Rimango sovente ad inventarmi di oltrepassare
ancora una linea gialla per osservare le stelle,
immaginarmi di essere stata una al suo ritorno.
Ciò che mi manca e mi fa sanguinare l'anima
è la vita che non ho potuto scrivere, una famiglia
nella quale specchiarsi a propria immagine e somiglianza.

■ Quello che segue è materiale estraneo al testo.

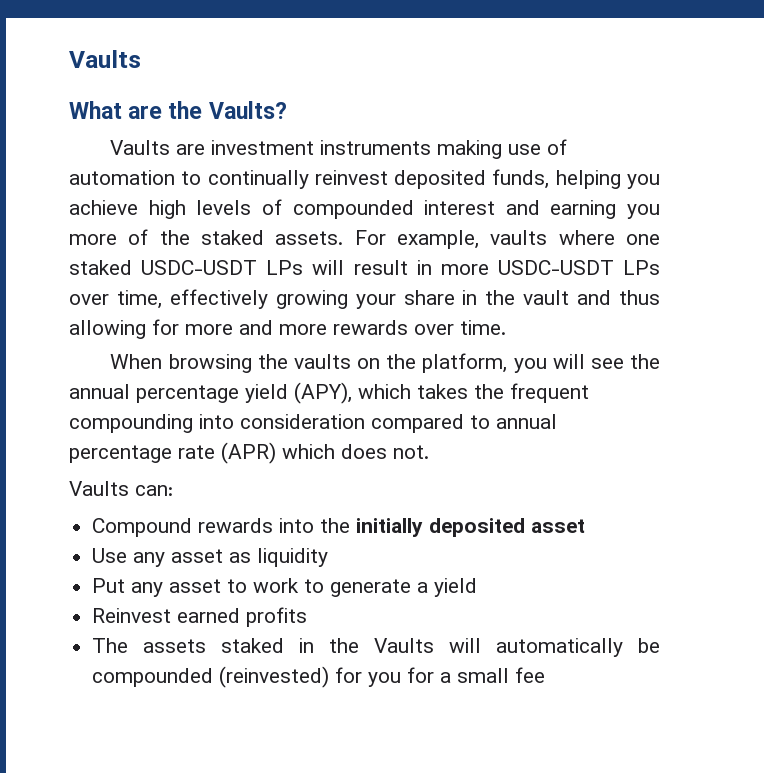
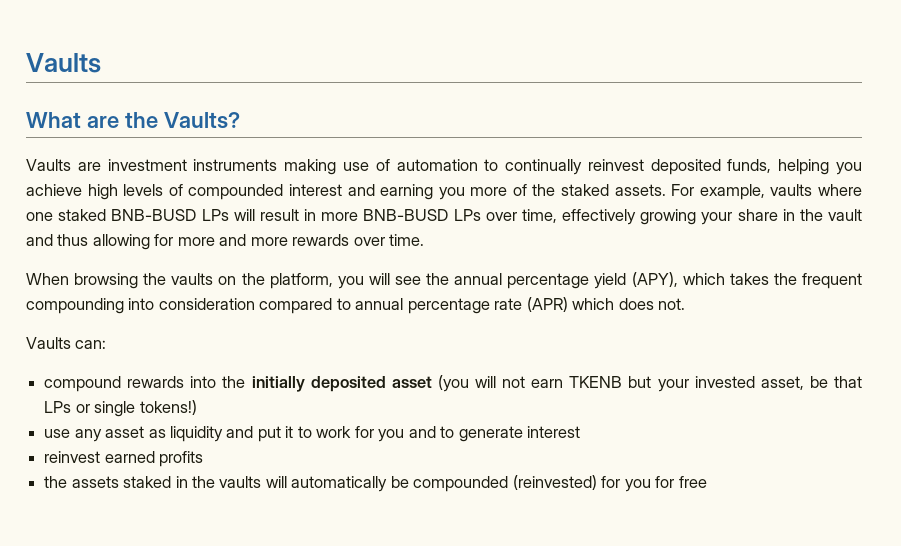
- For example, vaults where one staked USDC-USDT LPs will result in more USDC-USDT LPs over time, effectively growing your share in the vault and thus allowing for more and more rewards over time.
+ For example, vaults where one staked BNB-BUSD LPs will result in more BNB-BUSD LPs over time, effectively growing your share in the vault and thus allowing for more and more rewards over time.
- Compound rewards into the initially deposited asset
- Use any asset as liquidity
- Put any asset to work to generate a yield
- Reinvest earned profits
+ compound rewards into the initially deposited asset (you will not earn TKENB but your invested asset, be that LPs or single tokens!)
+ use any asset as liquidity and put it to work for you and to generate interest
+ reinvest earned profits
- The assets staked in the Vaults will automatically be compounded (reinvested) for you for a small fee
+ the assets staked in the vaults will automatically be compounded (reinvested) for you for free

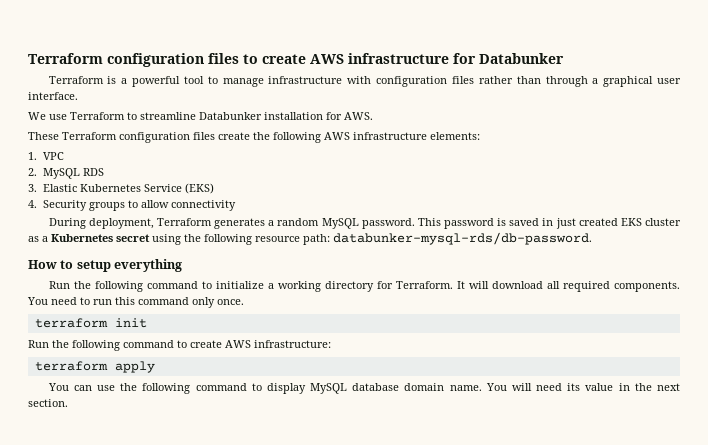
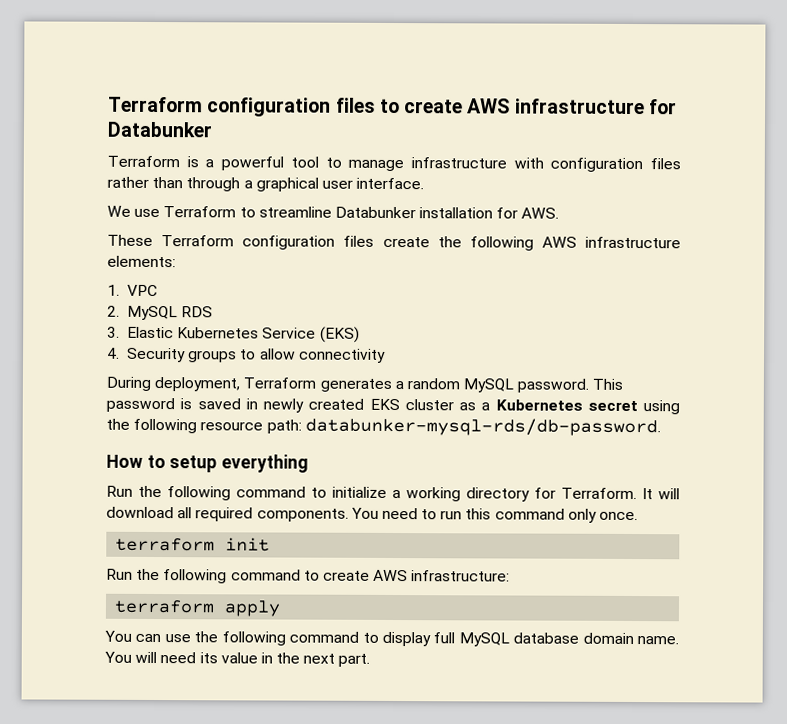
- This password is saved in just created EKS cluster as a Kubernetes secret using the following resource path: databunker-mysql-rds/db-password.
+ This password is saved in newly created EKS cluster as a Kubernetes secret using the following resource path: databunker-mysql-rds/db-password.
- You can use the following command to display MySQL database domain name.
+ You can use the following command to display full MySQL database domain name.
- You will need its value in the next section.
+ You will need its value in the next part.

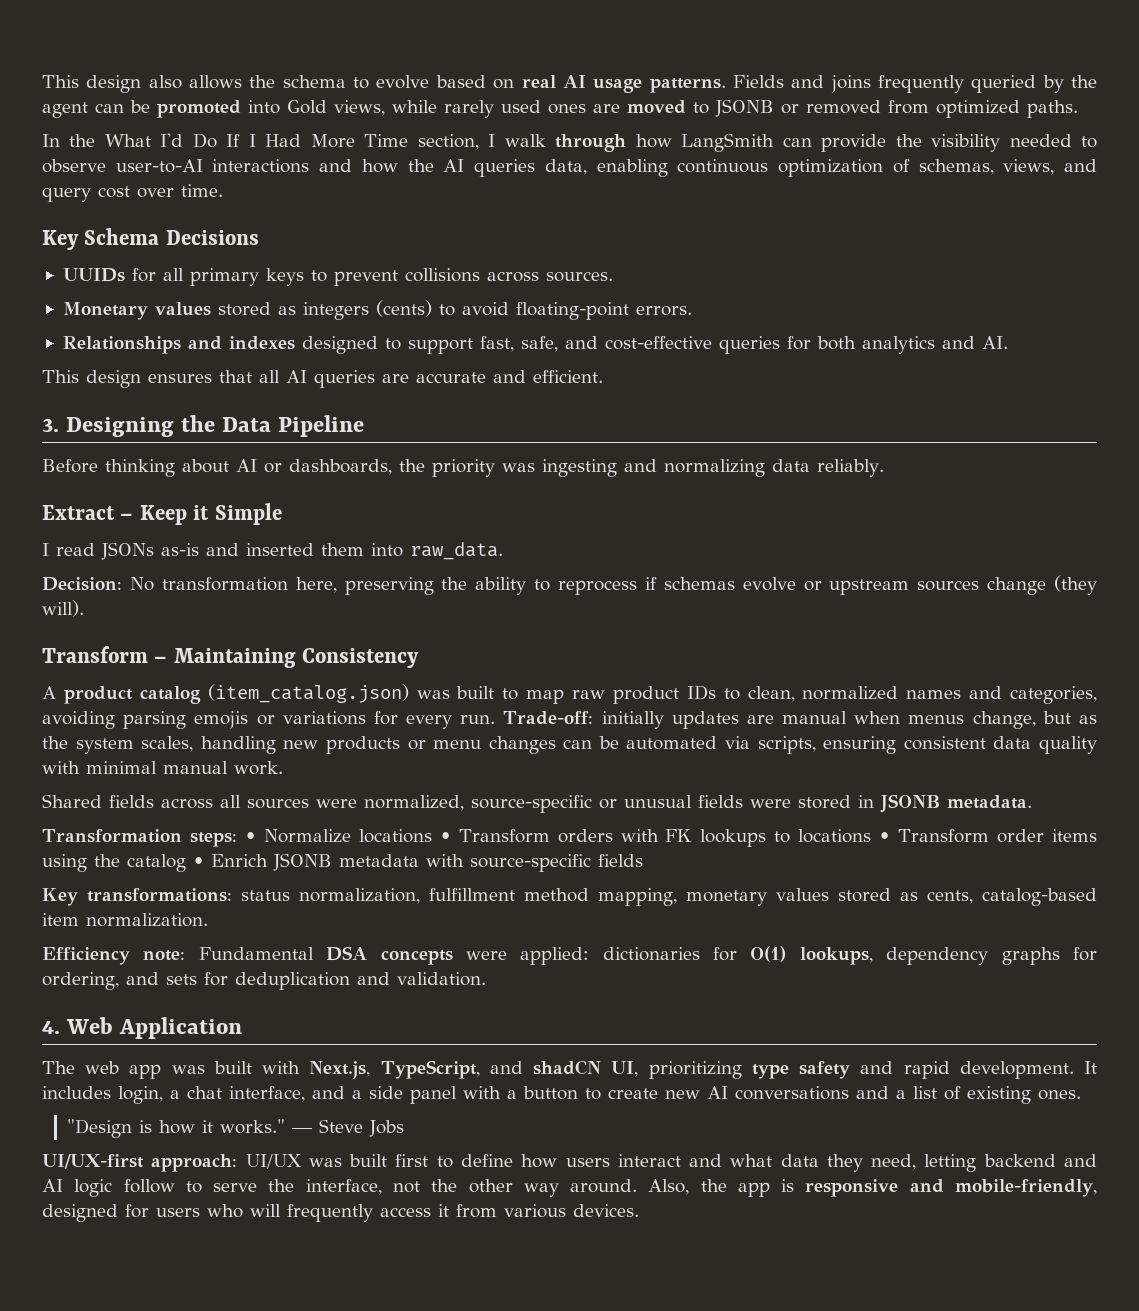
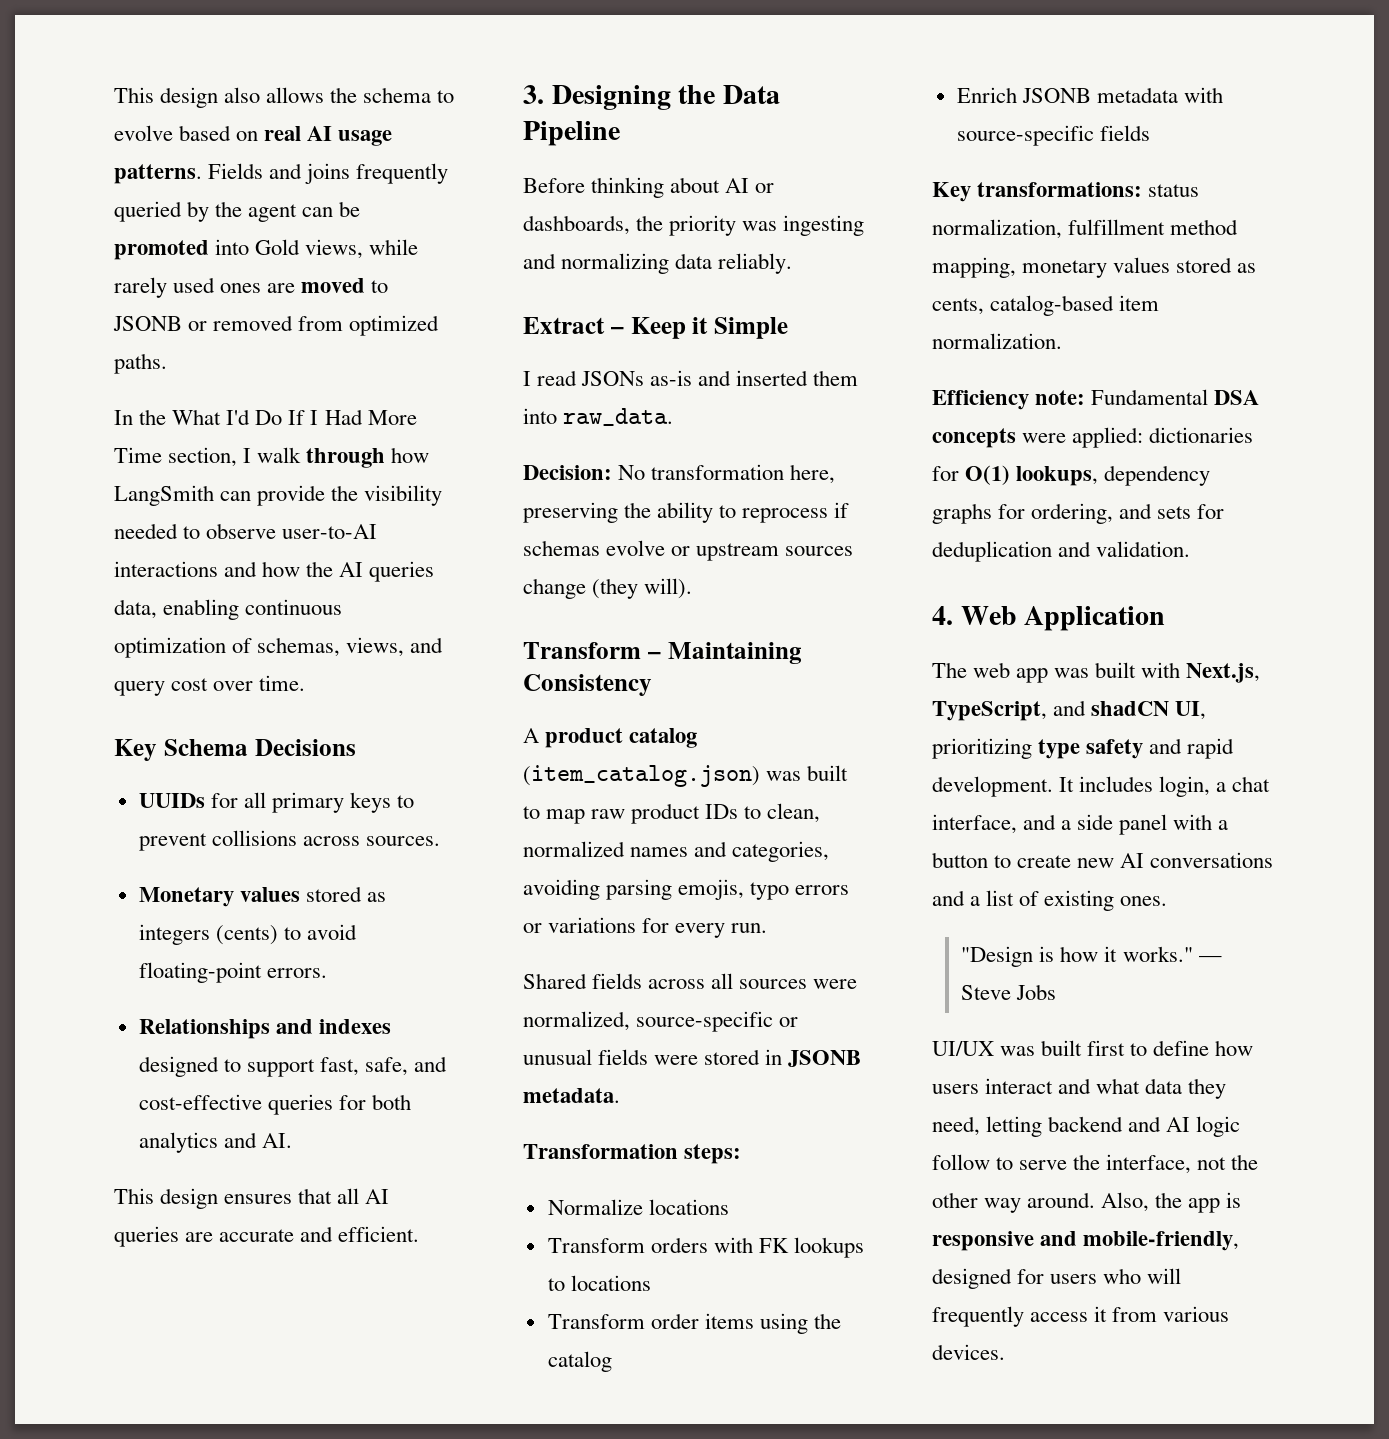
- A product catalog (item_catalog.json) was built to map raw product IDs to clean, normalized names and categories, avoiding parsing emojis or variations for every run. Trade-off: initially updates are manual when menus change, but as the system scales, handling new products or menu changes can be automated via scripts, ensuring consistent data quality with minimal manual work.
+ A product catalog (item_catalog.json) was built to map raw product IDs to clean, normalized names and categories, avoiding parsing emojis, typo errors or variations for every run.
- Transformation steps: • Normalize locations • Transform orders with FK lookups to locations • Transform order items using the catalog • Enrich JSONB metadata with source-specific fields
+ Transformation steps:
+ Normalize locations
+ Transform orders with FK lookups to locations
+ Transform order items using the catalog
+ Enrich JSONB metadata with source-specific fields
- UI/UX-first approach: UI/UX was built first to define how users interact and what data they need, letting backend and AI logic follow to serve the interface, not the other way around.
+ UI/UX was built first to define how users interact and what data they need, letting backend and AI logic follow to serve the interface, not the other way around.

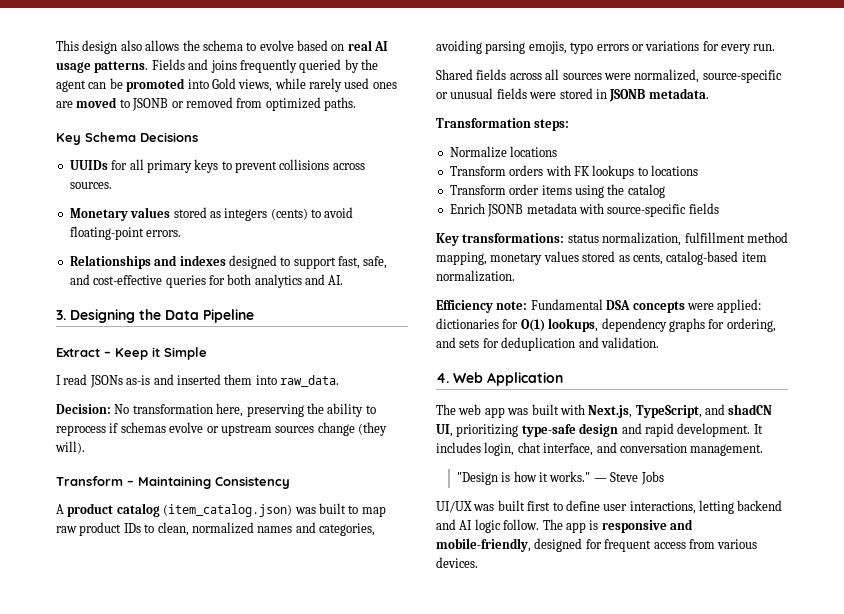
- In the What I'd Do If I Had More Time section, I walk through how LangSmith can provide the visibility needed to observe user-to-AI interactions and how the AI queries data, enabling continuous optimization of schemas, views, and query cost over time.
- This design ensures that all AI queries are accurate and efficient.
- Before thinking about AI or dashboards, the priority was ingesting and normalizing data reliably.
- The web app was built with Next.js, TypeScript, and shadCN UI, prioritizing type safety and rapid development.
+ The web app was built with Next.js, TypeScript, and shadCN UI, prioritizing type-safe design and rapid development.
- It includes login, a chat interface, and a side panel with a button to create new AI conversations and a list of existing ones.
+ It includes login, chat interface, and conversation management.
- UI/UX was built first to define how users interact and what data they need, letting backend and AI logic follow to serve the interface, not the other way around. Also, the app is responsive and mobile-friendly, designed for users who will frequently access it from various devices.
+ UI/UX was built first to define user interactions, letting backend and AI logic follow. The app is responsive and mobile-friendly, designed for frequent access from various devices.

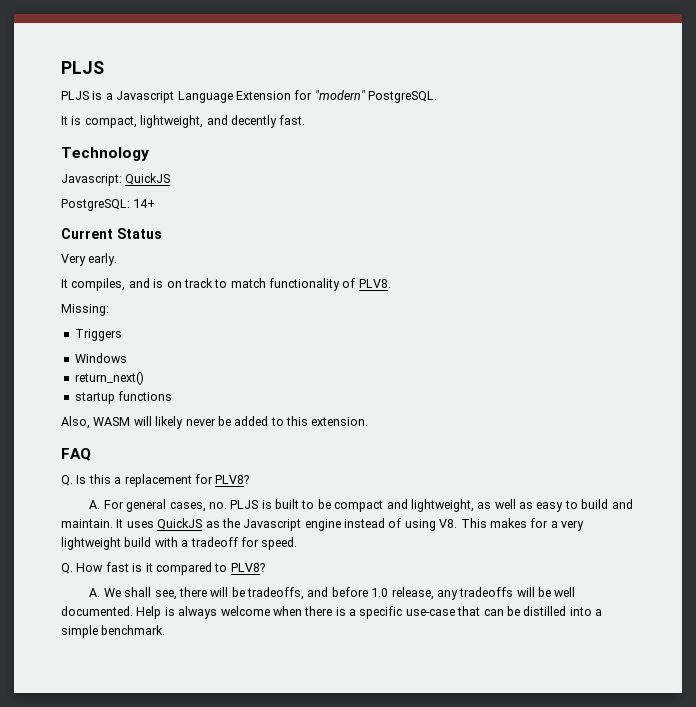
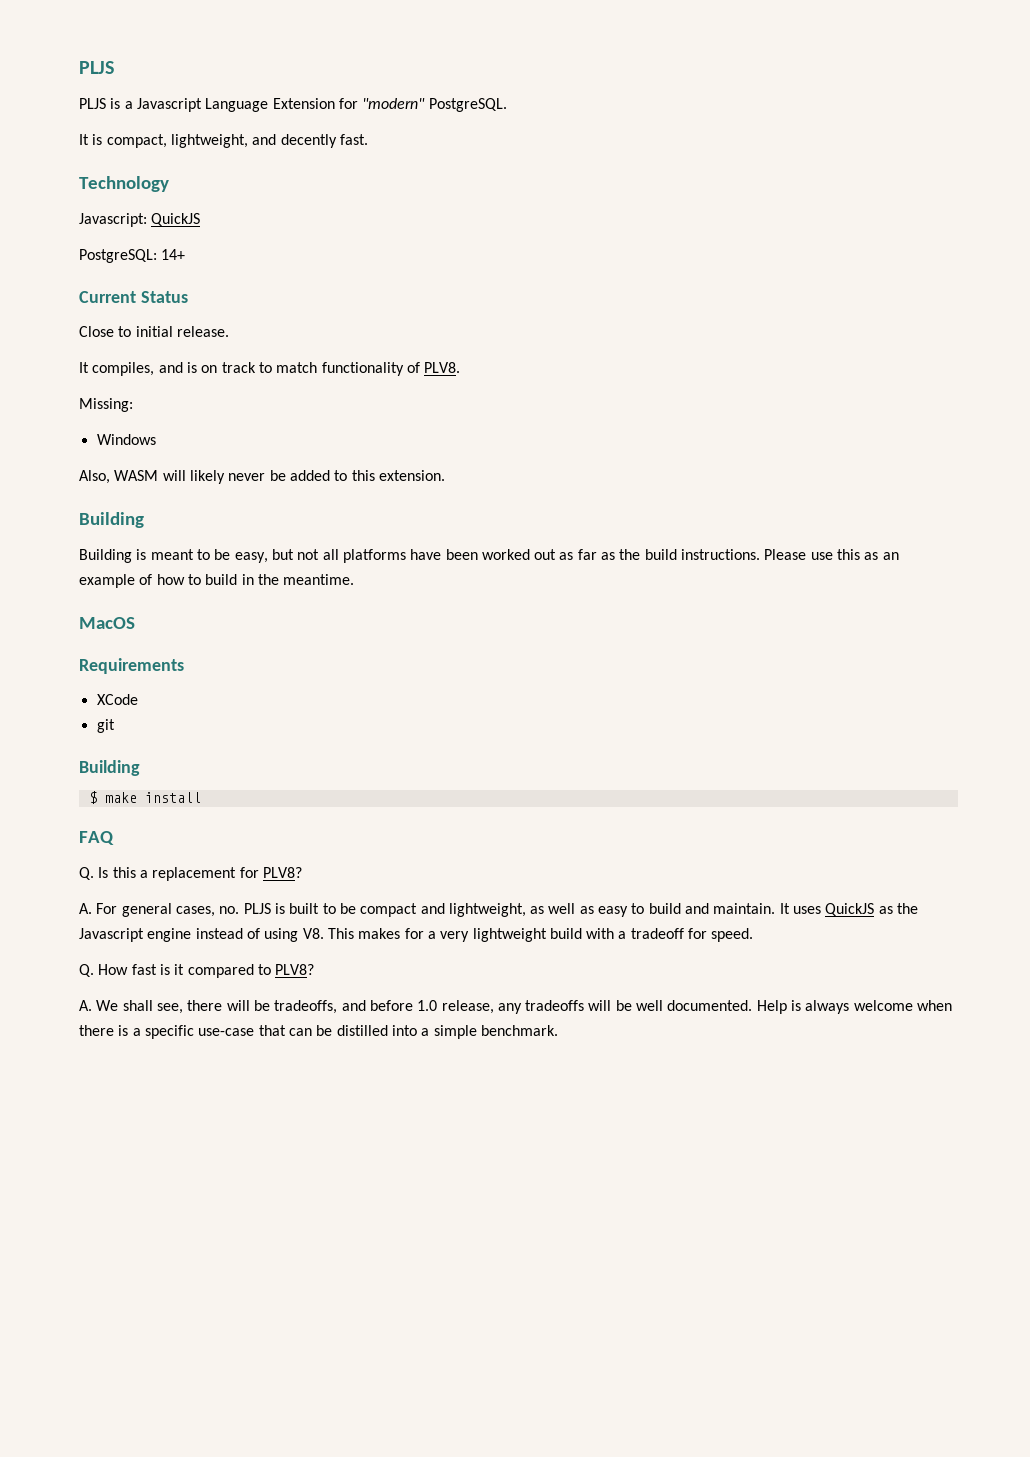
- Very early.
+ Close to initial release.
- Triggers
- return_next()
- startup functions
  Also, WASM will likely never be added to this extension.
+ Building
+ Building is meant to be easy, but not all platforms have been worked out as far as the build instructions. Please use this as an example of how to build in the meantime.
+ MacOS
+ Requirements
+ XCode
+ git
+ Building
+ $ make install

Ma se il tempo qui avesse un senso
io chiederei a quel Dio assiso fra i millenni
di riportarmi a quella sala d'aspetto
a quella mano data alla mamma in un giorno d'agosto
senza vento, troppo esile per imparare a
staccarsi da terra, a quell’ora così insolita
da far genuflettere il capo e smettere di respirare.
STORIA DI BERENICE
(parlando di Alzheimer)
di Stefano Baldinu
Se n'è andata come un'ombra avvinta
ad un sentiero incerto che sale in un giorno d'estate
dove il blu si rivela tra le rocce e il rovo
e anche il passero è un colore.
Se n'è andata così Berenice, fotogramma scompigliato
prigioniero del vuoto punto di una prospettiva di là dal vetro
niente di più di una mano ingiallita
a cercare fra le rughe del viso la maniglia
di quella mente lasciata aperta a sua insaputa
forse da un Dio troppo distratto.
Sola la voce di un merlo sul davanzale
come un fulmine a ciel sereno risvegliava
in lei un lontano ricordo, una luce fuori tempo massimo
a graffiare la nebbia scesa a ricoprire
tutte le meraviglie di un paradiso dove
tutto era iniziato.
Era bella Berenice nata senza una ciocca
come la costellazione, se glielo ricordavi
pareva tingersi di un innocente rossore
farsi più piccola nel suo vestito più bello
mentre accarezzando la vecchia bambola sul comò
radunava sulla pelle tutti i baci sfuggiti dalle mani
per quella sua figlia immaginaria.
Quando un poco di luce le si appisolava in grembo
e un capriccio di foglie le investiva il profilo
come un paesaggio in autunno lo specchio lagunare
dei suoi occhi tornava per un'istante
ad abitare quella casa ormai priva di alibi e di spazi
invasi dalla sofferenza.
Era bella, sì, anche la lacrima che le scendeva
come una macchia di inchiostro lunare sul fazzoletto
di trine scucito da un gioco nervoso di dita, assomigliava
all’ombra dei cormorani in picchiata sul bordo del mare.
Se n'è andata così fra le braccia di un poetico giorno
di festa senza inizio né fine come una mollica
disciolta dall'acqua e dal tempo, come trucioli pensili
caduti sulle consunte venature del pavimento.